START Dataset records

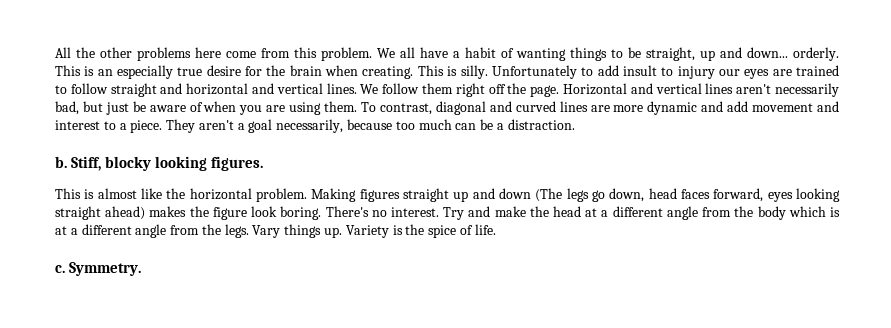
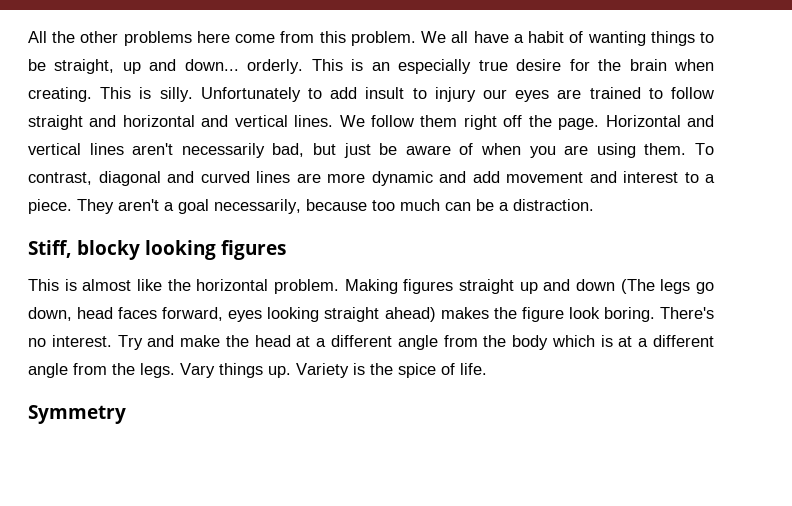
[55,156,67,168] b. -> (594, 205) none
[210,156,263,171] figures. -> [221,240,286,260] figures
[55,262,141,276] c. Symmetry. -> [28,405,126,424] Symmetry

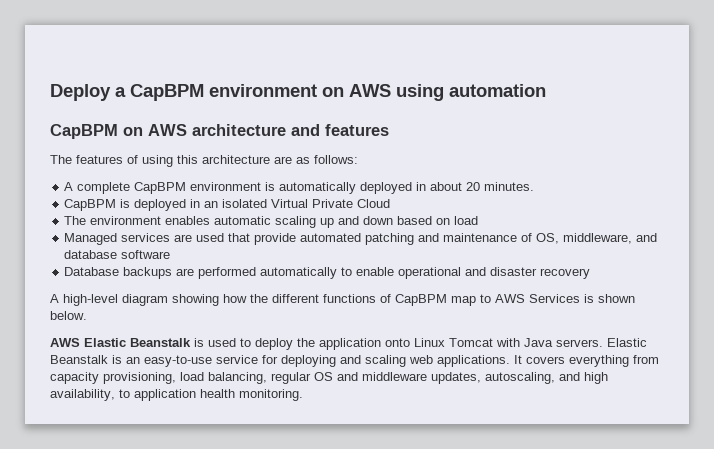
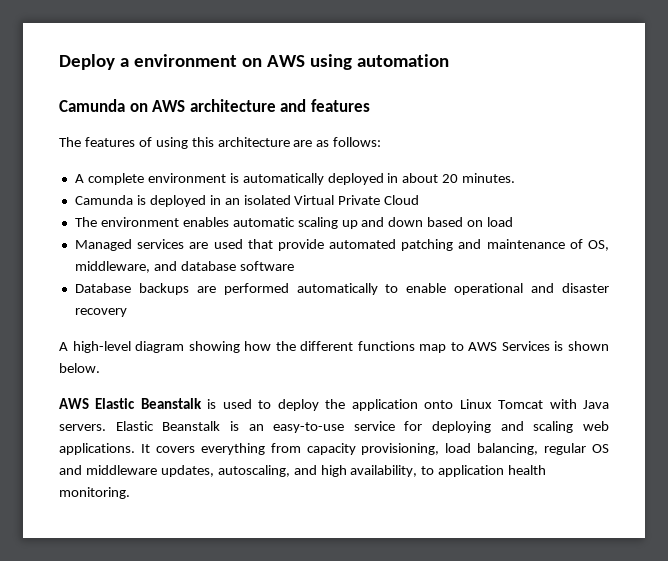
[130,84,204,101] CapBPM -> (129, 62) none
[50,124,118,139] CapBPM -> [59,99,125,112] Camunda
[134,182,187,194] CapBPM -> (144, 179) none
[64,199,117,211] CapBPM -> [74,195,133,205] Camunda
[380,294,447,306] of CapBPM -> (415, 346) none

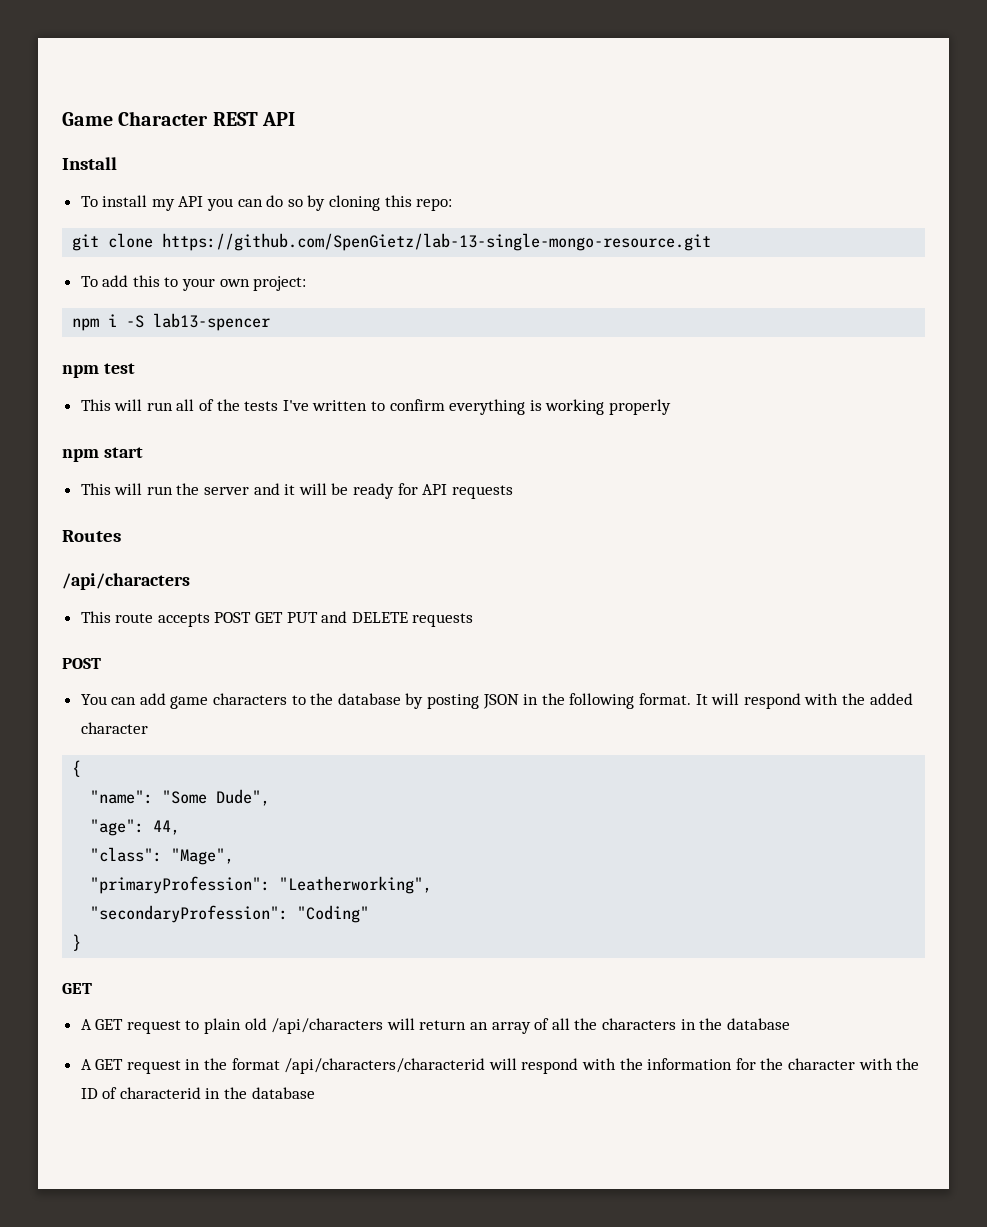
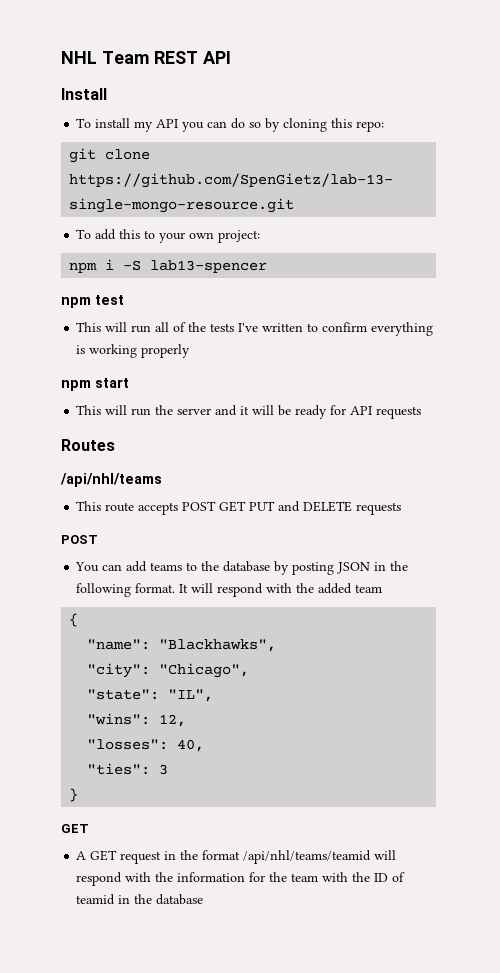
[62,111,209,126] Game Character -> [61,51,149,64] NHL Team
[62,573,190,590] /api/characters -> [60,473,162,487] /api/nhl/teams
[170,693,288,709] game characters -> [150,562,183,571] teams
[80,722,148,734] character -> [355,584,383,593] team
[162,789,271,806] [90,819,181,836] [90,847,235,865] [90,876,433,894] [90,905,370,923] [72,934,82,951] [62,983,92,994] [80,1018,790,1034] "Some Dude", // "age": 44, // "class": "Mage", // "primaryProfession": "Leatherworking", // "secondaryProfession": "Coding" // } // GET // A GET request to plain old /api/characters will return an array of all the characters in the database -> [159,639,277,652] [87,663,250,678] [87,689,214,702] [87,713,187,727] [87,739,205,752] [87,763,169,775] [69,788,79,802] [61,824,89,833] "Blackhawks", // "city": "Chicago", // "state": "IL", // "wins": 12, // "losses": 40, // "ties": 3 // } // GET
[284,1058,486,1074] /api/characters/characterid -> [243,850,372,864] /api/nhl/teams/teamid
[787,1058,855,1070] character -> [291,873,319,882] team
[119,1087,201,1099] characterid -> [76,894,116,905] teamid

END Dataset records
START Dataset records

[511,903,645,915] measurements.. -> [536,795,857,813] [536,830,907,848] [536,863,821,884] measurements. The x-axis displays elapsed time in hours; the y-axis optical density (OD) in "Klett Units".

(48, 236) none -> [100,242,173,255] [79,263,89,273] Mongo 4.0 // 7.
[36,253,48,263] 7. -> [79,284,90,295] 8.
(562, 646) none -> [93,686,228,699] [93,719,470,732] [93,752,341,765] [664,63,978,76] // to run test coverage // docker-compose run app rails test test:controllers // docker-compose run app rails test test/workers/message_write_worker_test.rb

END Dataset records
START Dataset records

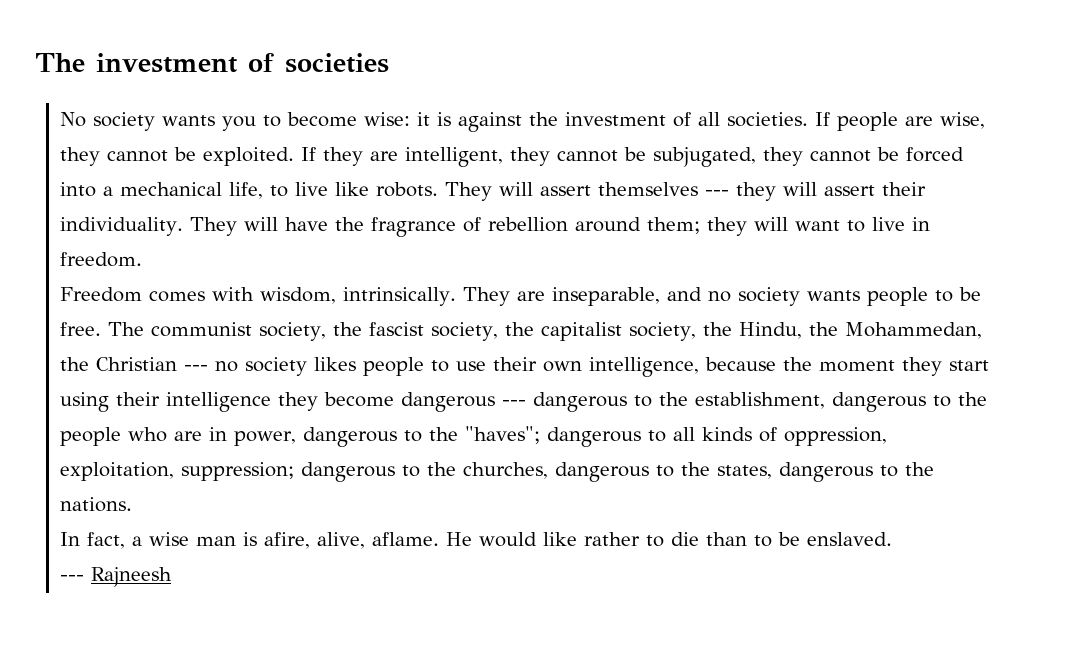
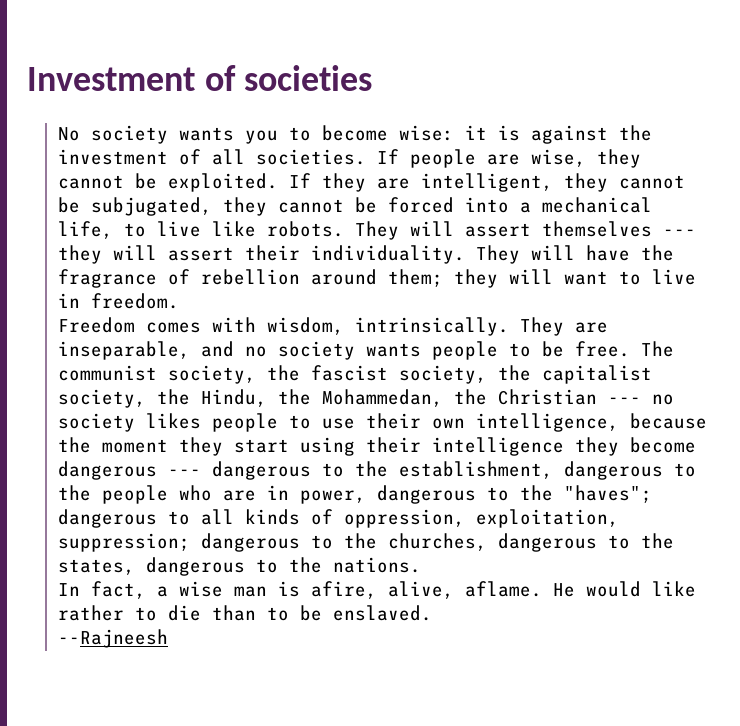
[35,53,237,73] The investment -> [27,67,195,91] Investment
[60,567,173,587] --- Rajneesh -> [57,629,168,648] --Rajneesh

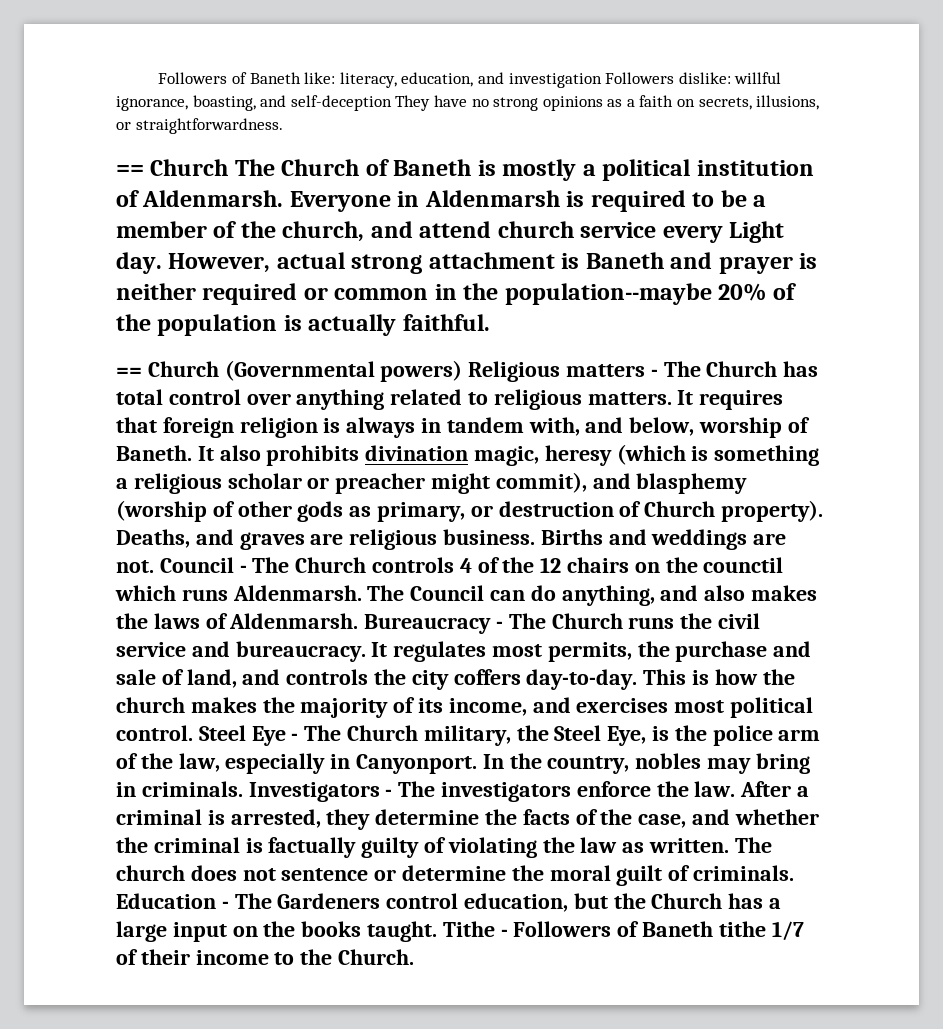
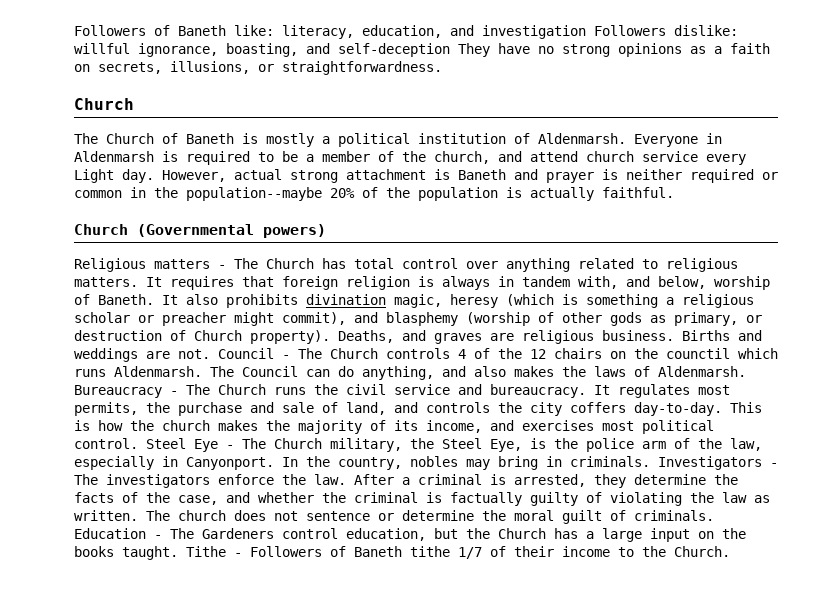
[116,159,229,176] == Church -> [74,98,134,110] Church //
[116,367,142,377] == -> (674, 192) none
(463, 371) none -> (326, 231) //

END Dataset records

Exercise => Work from the entries above. Set down exactly and only the lines from the line with "[134,182,187,194] CapBPM -> (144, 179) none" to the line with "[119,1087,201,1099] characterid ->", both included, and leave the pictures out.

Written answer =>
[134,182,187,194] CapBPM -> (144, 179) none
[64,199,117,211] CapBPM -> [74,195,133,205] Camunda
[380,294,447,306] of CapBPM -> (415, 346) none

[62,111,209,126] Game Character -> [61,51,149,64] NHL Team
[62,573,190,590] /api/characters -> [60,473,162,487] /api/nhl/teams
[170,693,288,709] game characters -> [150,562,183,571] teams
[80,722,148,734] character -> [355,584,383,593] team
[162,789,271,806] [90,819,181,836] [90,847,235,865] [90,876,433,894] [90,905,370,923] [72,934,82,951] [62,983,92,994] [80,1018,790,1034] "Some Dude", // "age": 44, // "class": "Mage", // "primaryProfession": "Leatherworking", // "secondaryProfession": "Coding" // } // GET // A GET request to plain old /api/characters will return an array of all the characters in the database -> [159,639,277,652] [87,663,250,678] [87,689,214,702] [87,713,187,727] [87,739,205,752] [87,763,169,775] [69,788,79,802] [61,824,89,833] "Blackhawks", // "city": "Chicago", // "state": "IL", // "wins": 12, // "losses": 40, // "ties": 3 // } // GET
[284,1058,486,1074] /api/characters/characterid -> [243,850,372,864] /api/nhl/teams/teamid
[787,1058,855,1070] character -> [291,873,319,882] team
[119,1087,201,1099] characterid -> [76,894,116,905] teamid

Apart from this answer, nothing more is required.